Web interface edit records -

• • • • • • •

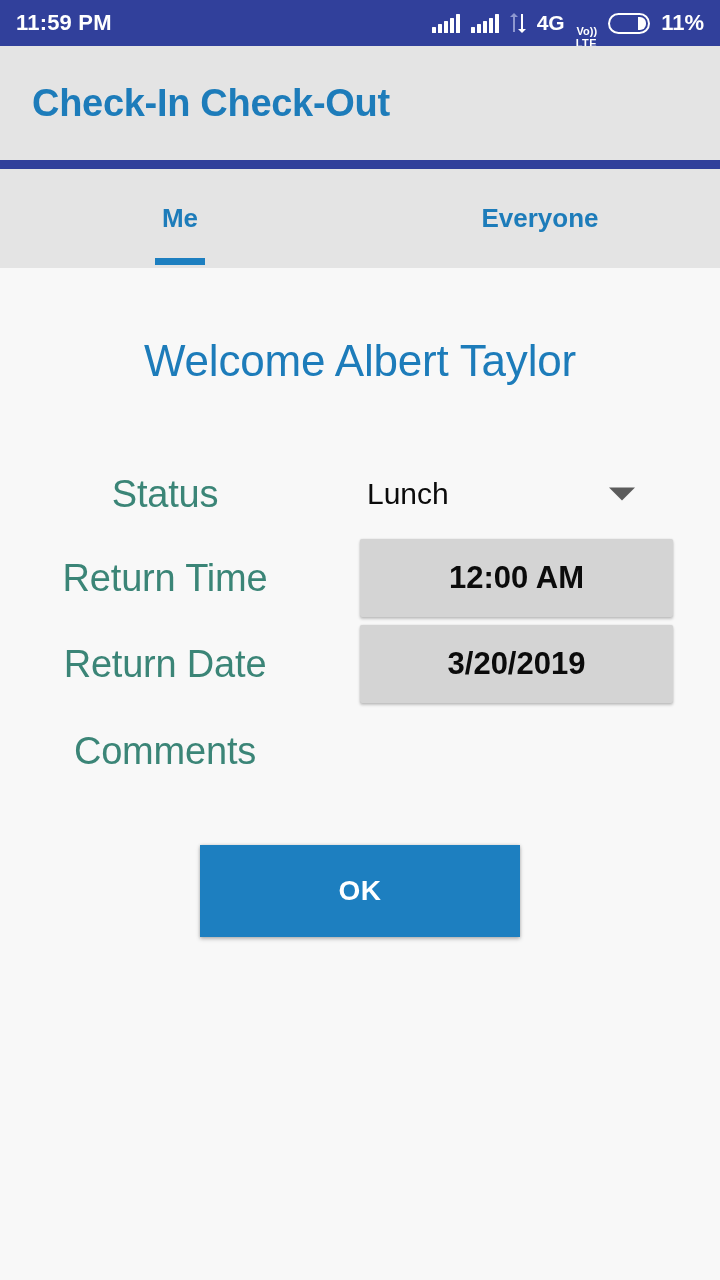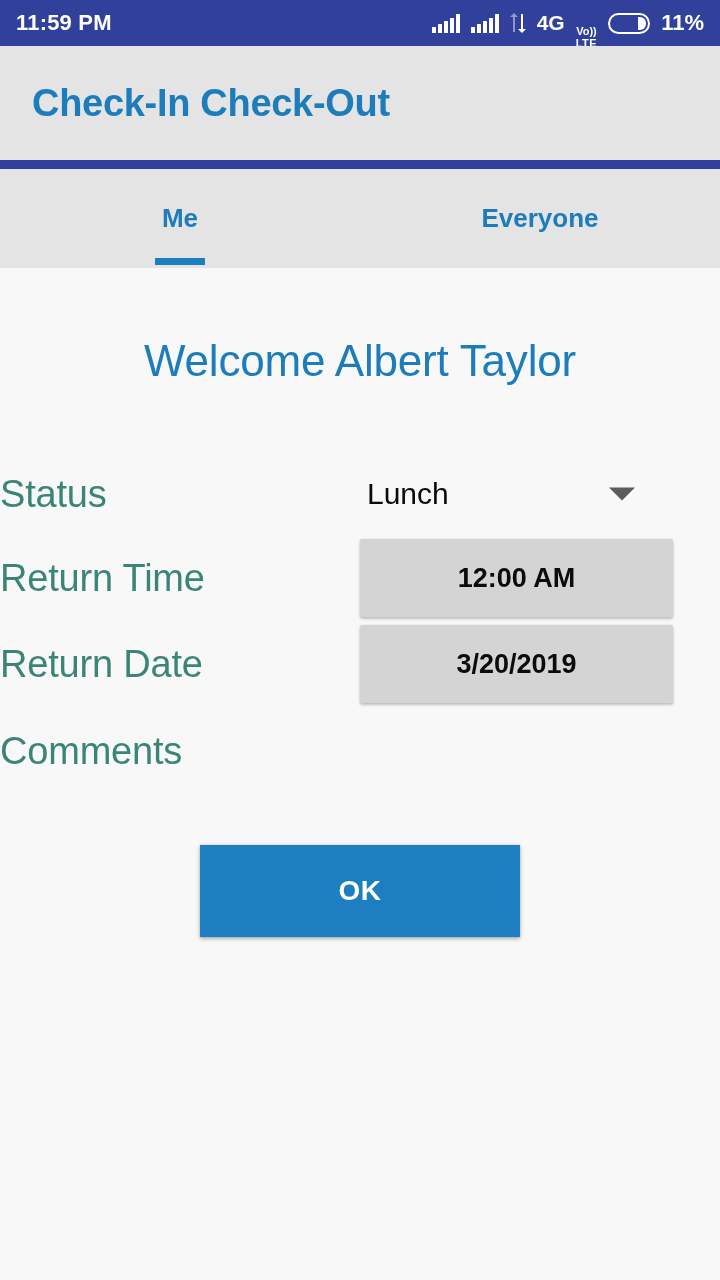--- a/index.html
+++ b/index.html
@@ -77,7 +77,7 @@
   .volte {
     display: flex;
     flex-direction: column;
-    align-items: center;
+    align-items: flex-end;
     line-height: 1;
     color: #ffffff;
     font-size: 11px;

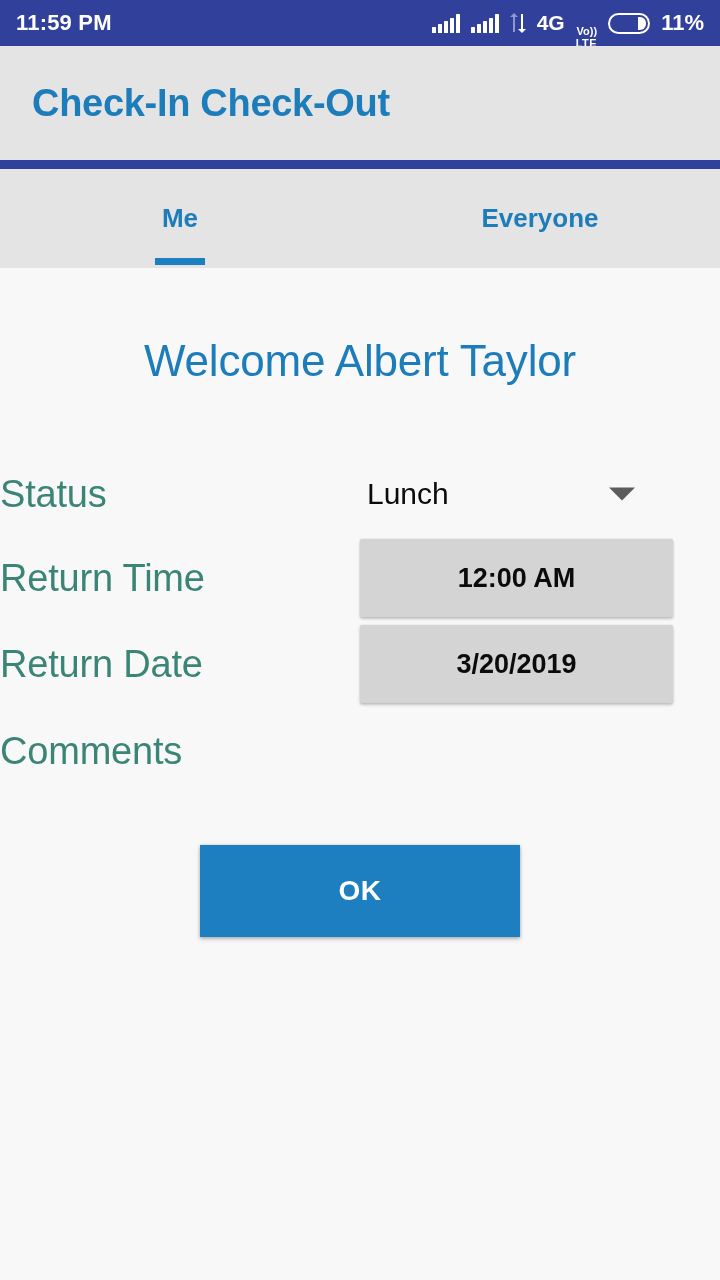--- a/index.html
+++ b/index.html
@@ -197,7 +197,7 @@
   }
   .row-label {
     width: 360px;
-    text-align: left;
+    text-align: center;
     padding-right: 30px;
     box-sizing: border-box;
     color: #3b8577;

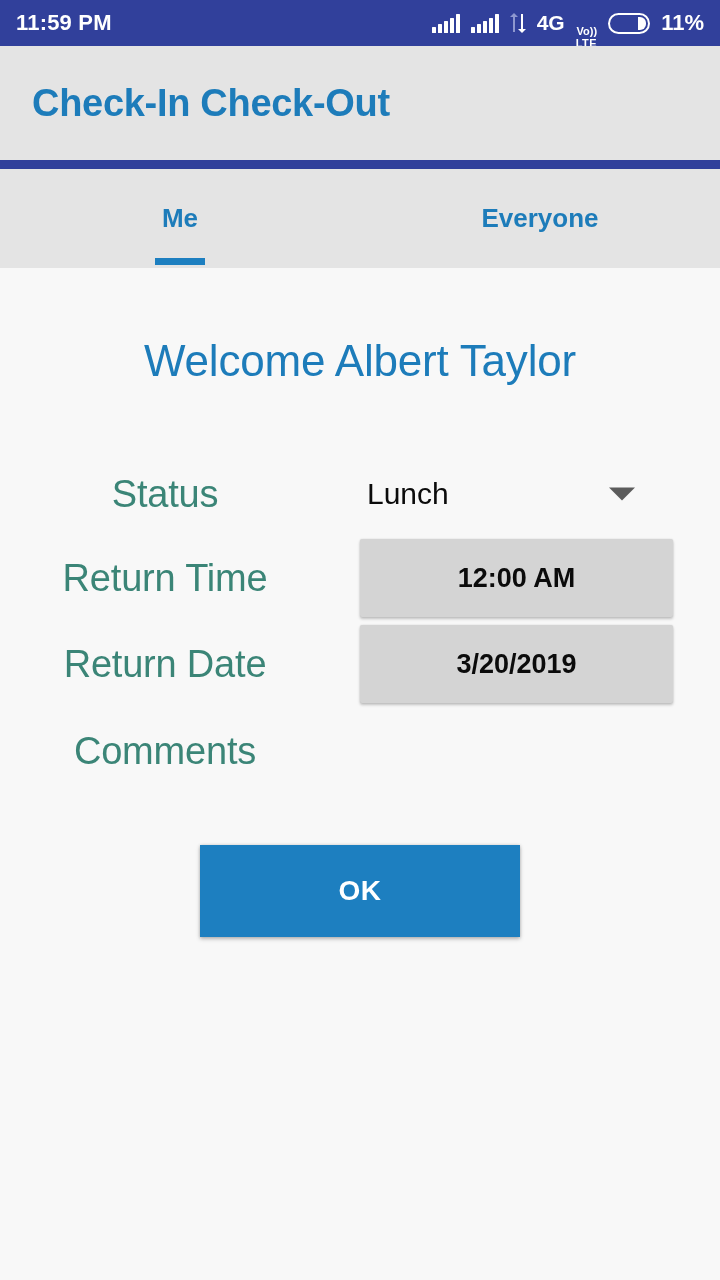--- a/index.html
+++ b/index.html
@@ -248,7 +248,7 @@
     box-shadow: 0 2px 3px rgba(0,0,0,0.22), 0 0 2px rgba(0,0,0,0.12);
     color: #0b0b0b;
     font-family: "Liberation Sans", sans-serif;
-    font-size: 27px;
+    font-size: 31px;
     font-weight: bold;
     cursor: pointer;
   }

• • • • • • •

Go over the entries above and tally the lines holding "center"; please answer with the number alone.

Written response - 2